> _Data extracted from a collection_

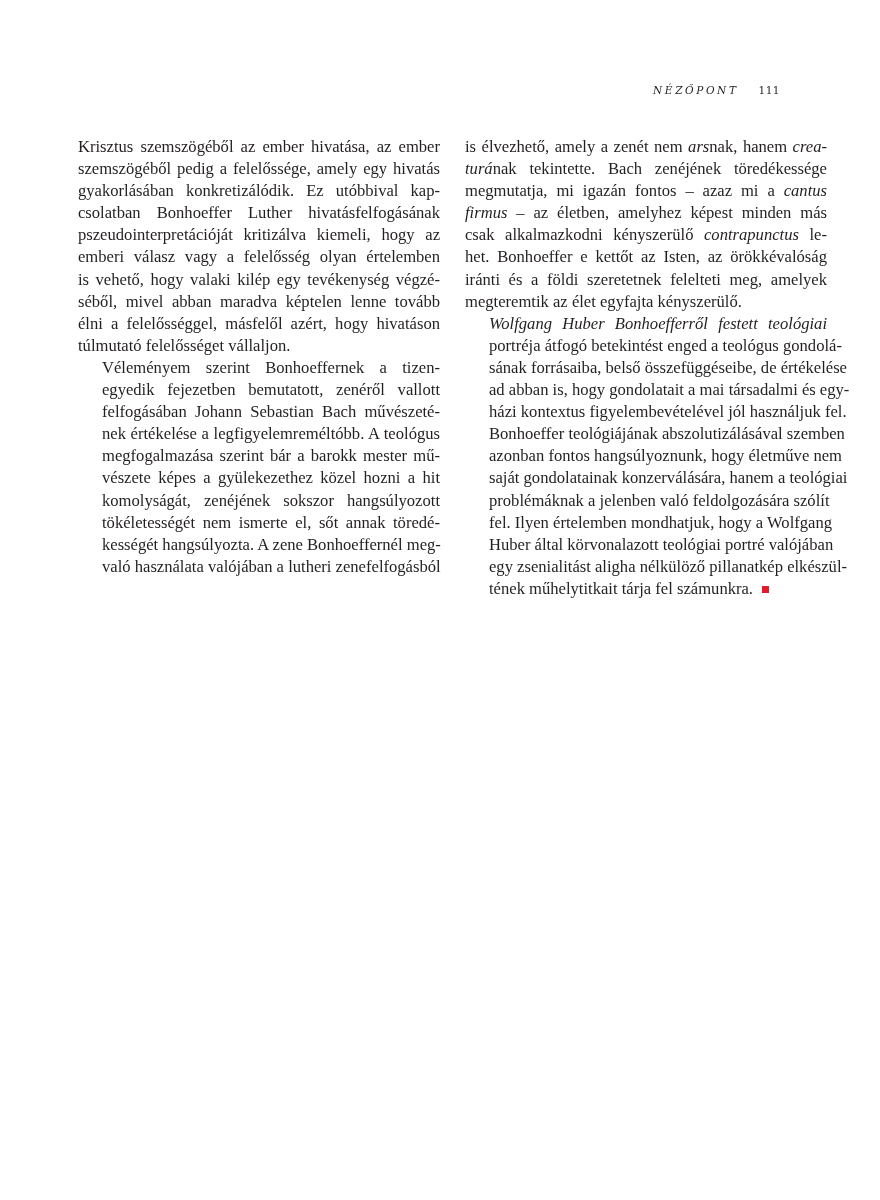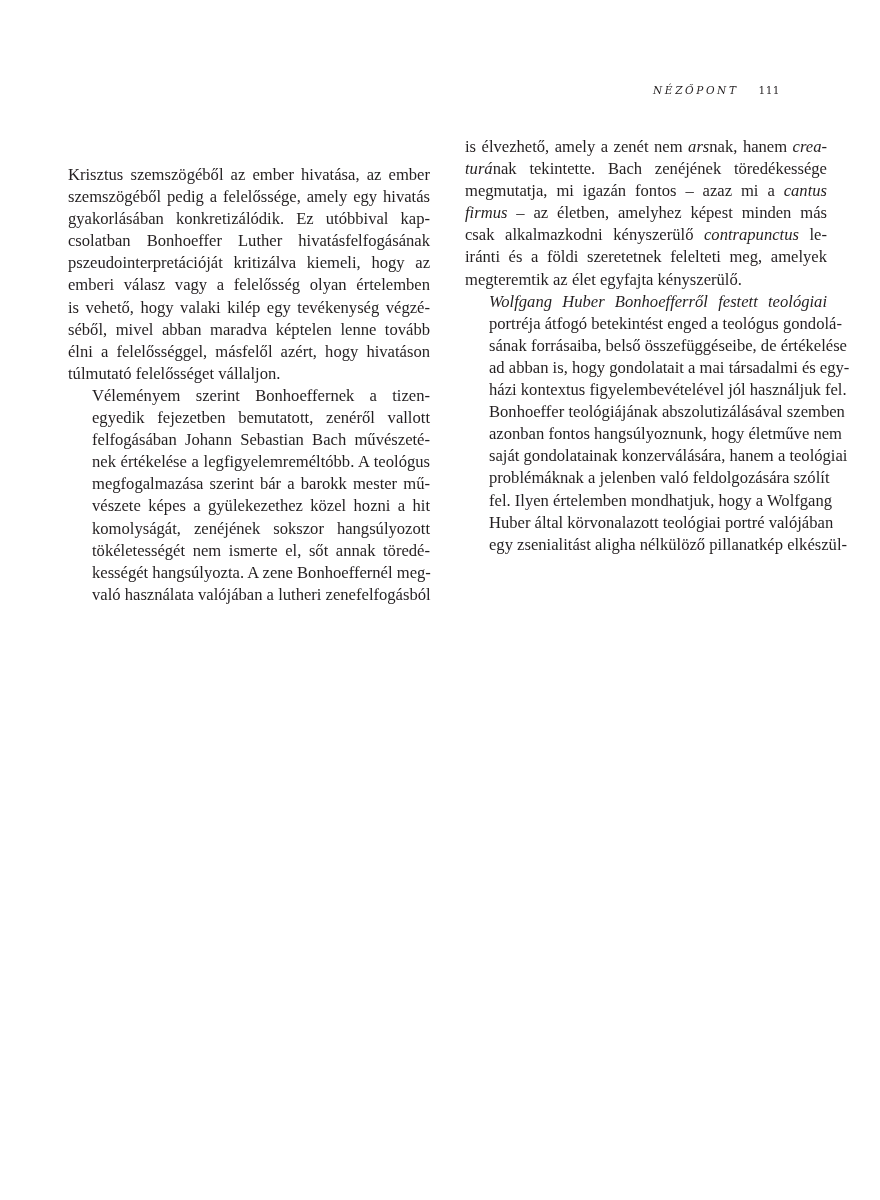"Krisztus szemszögéből az ember hivatása," .col.left { left: 68px -> 78px; margin-top: 28px -> none }
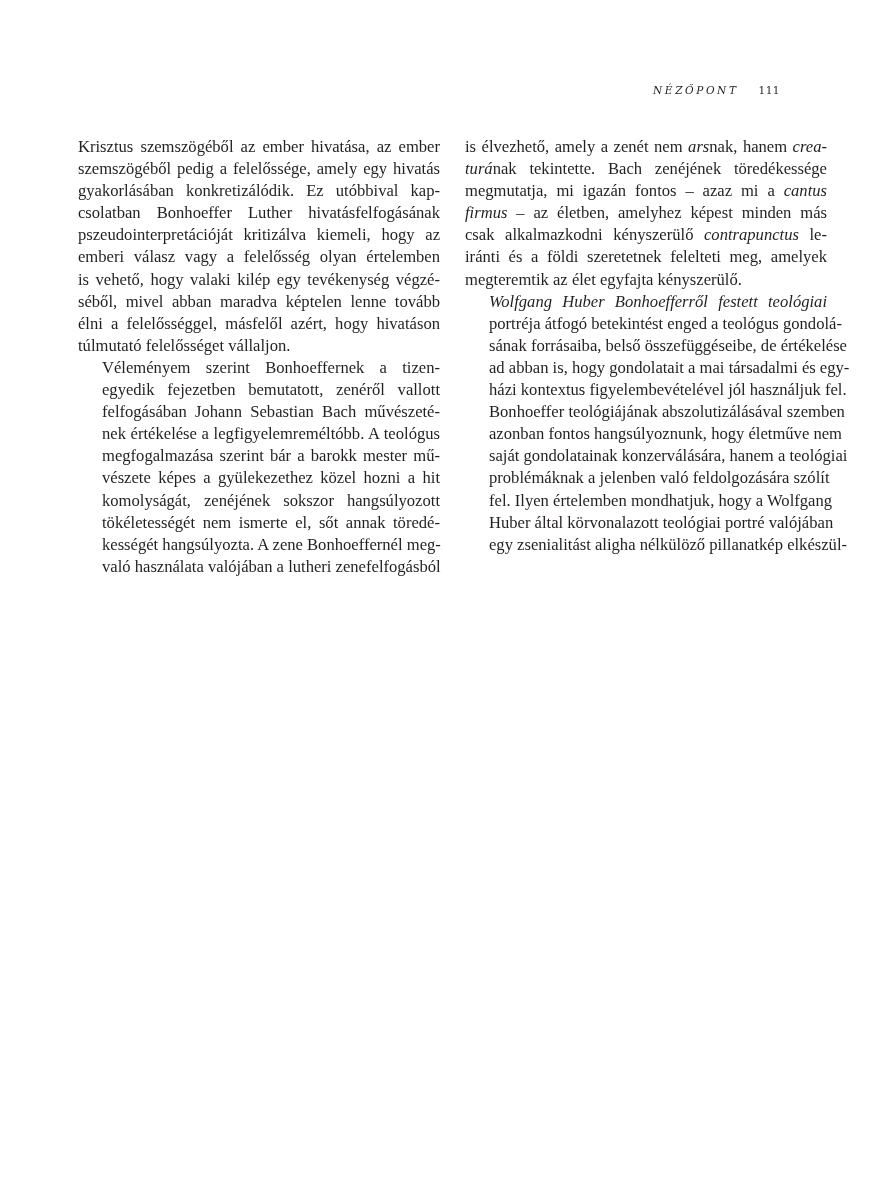"het. Bonhoeffer e kettőt az" span.line { html: none -> <span><span>het. Bonhoeffer e kettőt az Isten, az örökkévalóság</span></span> }
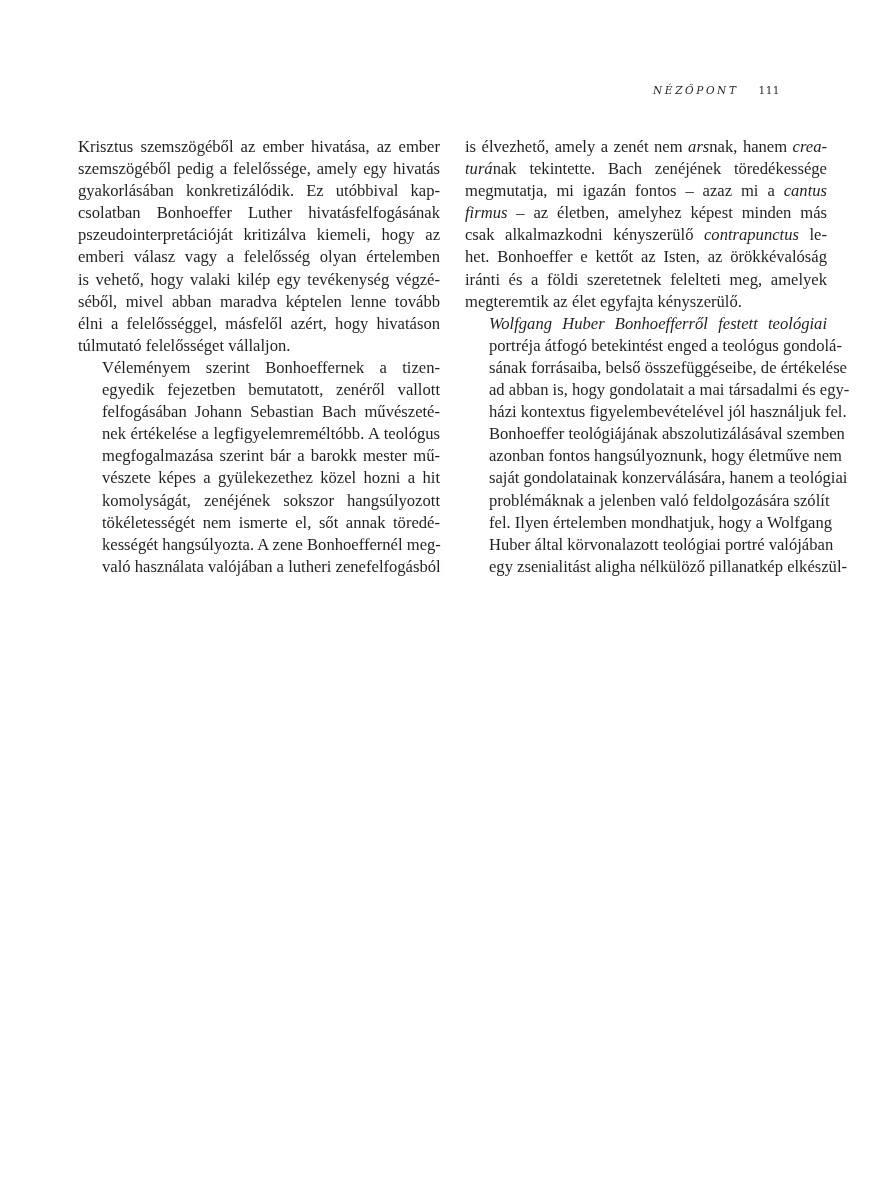"tének műhelytitkait tárja fel számunkra." span.line { html: none -> <span><span>tének műhelytitkait tárja fel számunkra.</span><span></span></span> }
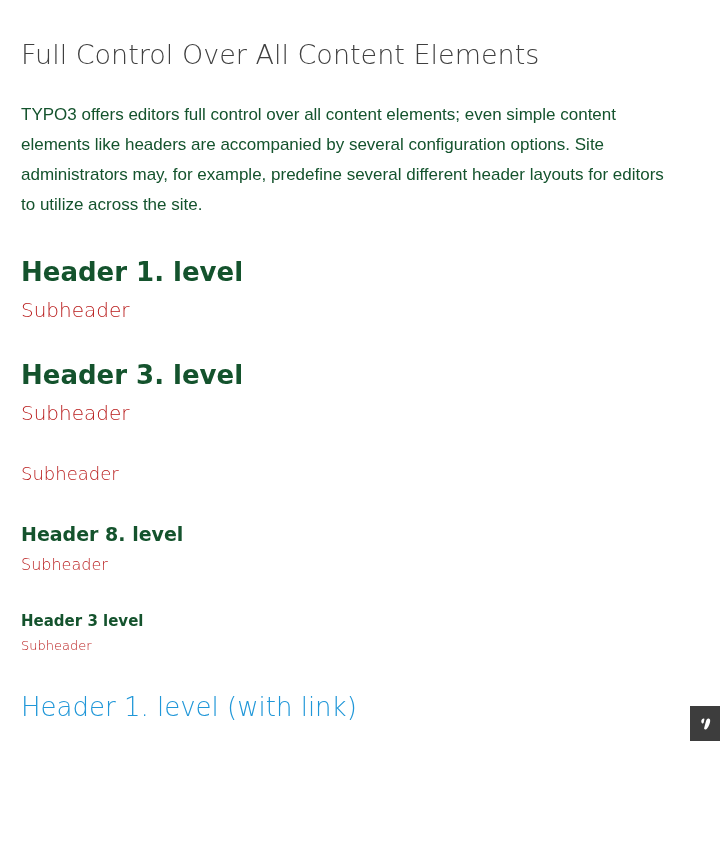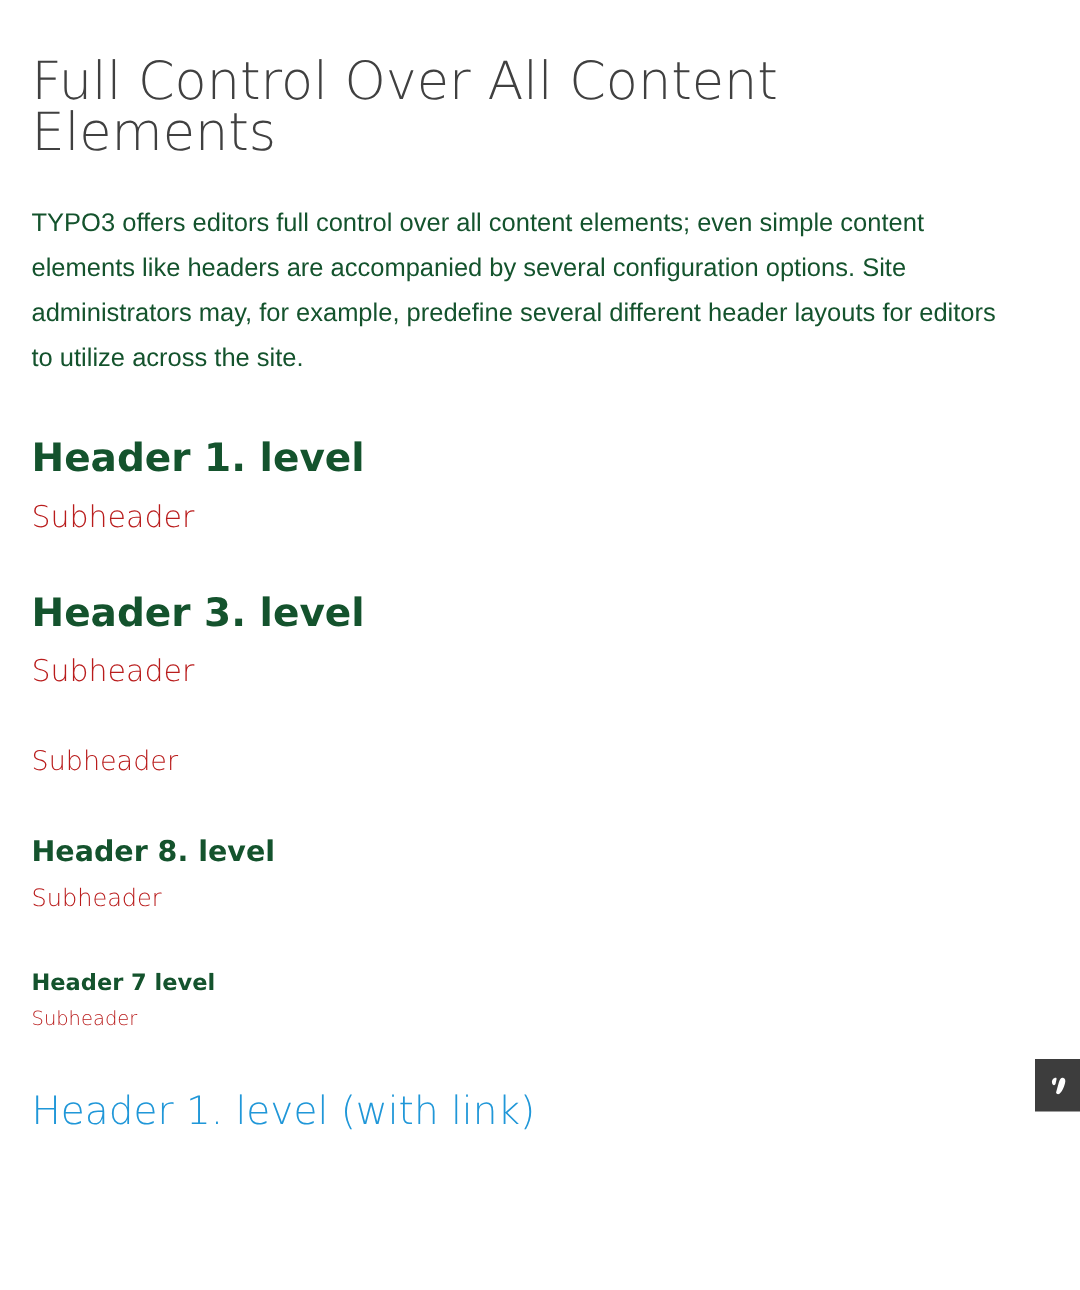"Full Control Over All Content" .page-title { font-size: 35px -> 27px }
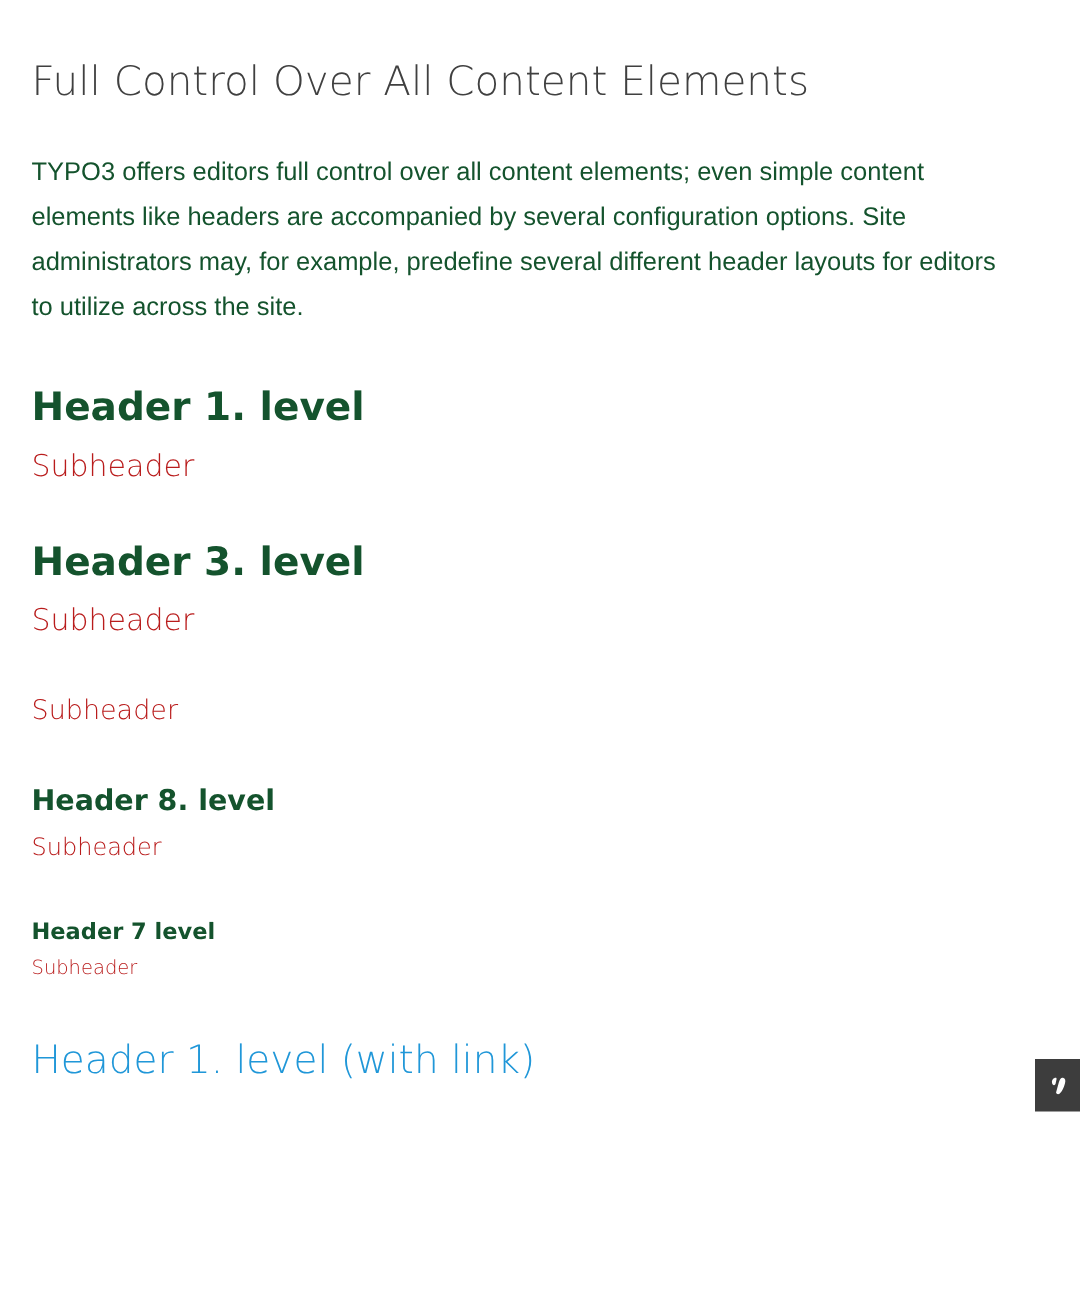"Header 7 level" h5.hx { text: 7 -> 3 }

> _WORK TO COMPLETE_
Without the pictures, write out every entry exactly as it appears.

> _SOLUTION_
"Krisztus szemszögéből az ember hivatása," .col.left { left: 68px -> 78px; margin-top: 28px -> none }
"het. Bonhoeffer e kettőt az" span.line { html: none -> <span><span>het. Bonhoeffer e kettőt az Isten, az örökkévalóság</span></span> }
"tének műhelytitkait tárja fel számunkra." span.line { html: none -> <span><span>tének műhelytitkait tárja fel számunkra.</span><span></span></span> }
"Full Control Over All Content" .page-title { font-size: 35px -> 27px }
"Header 7 level" h5.hx { text: 7 -> 3 }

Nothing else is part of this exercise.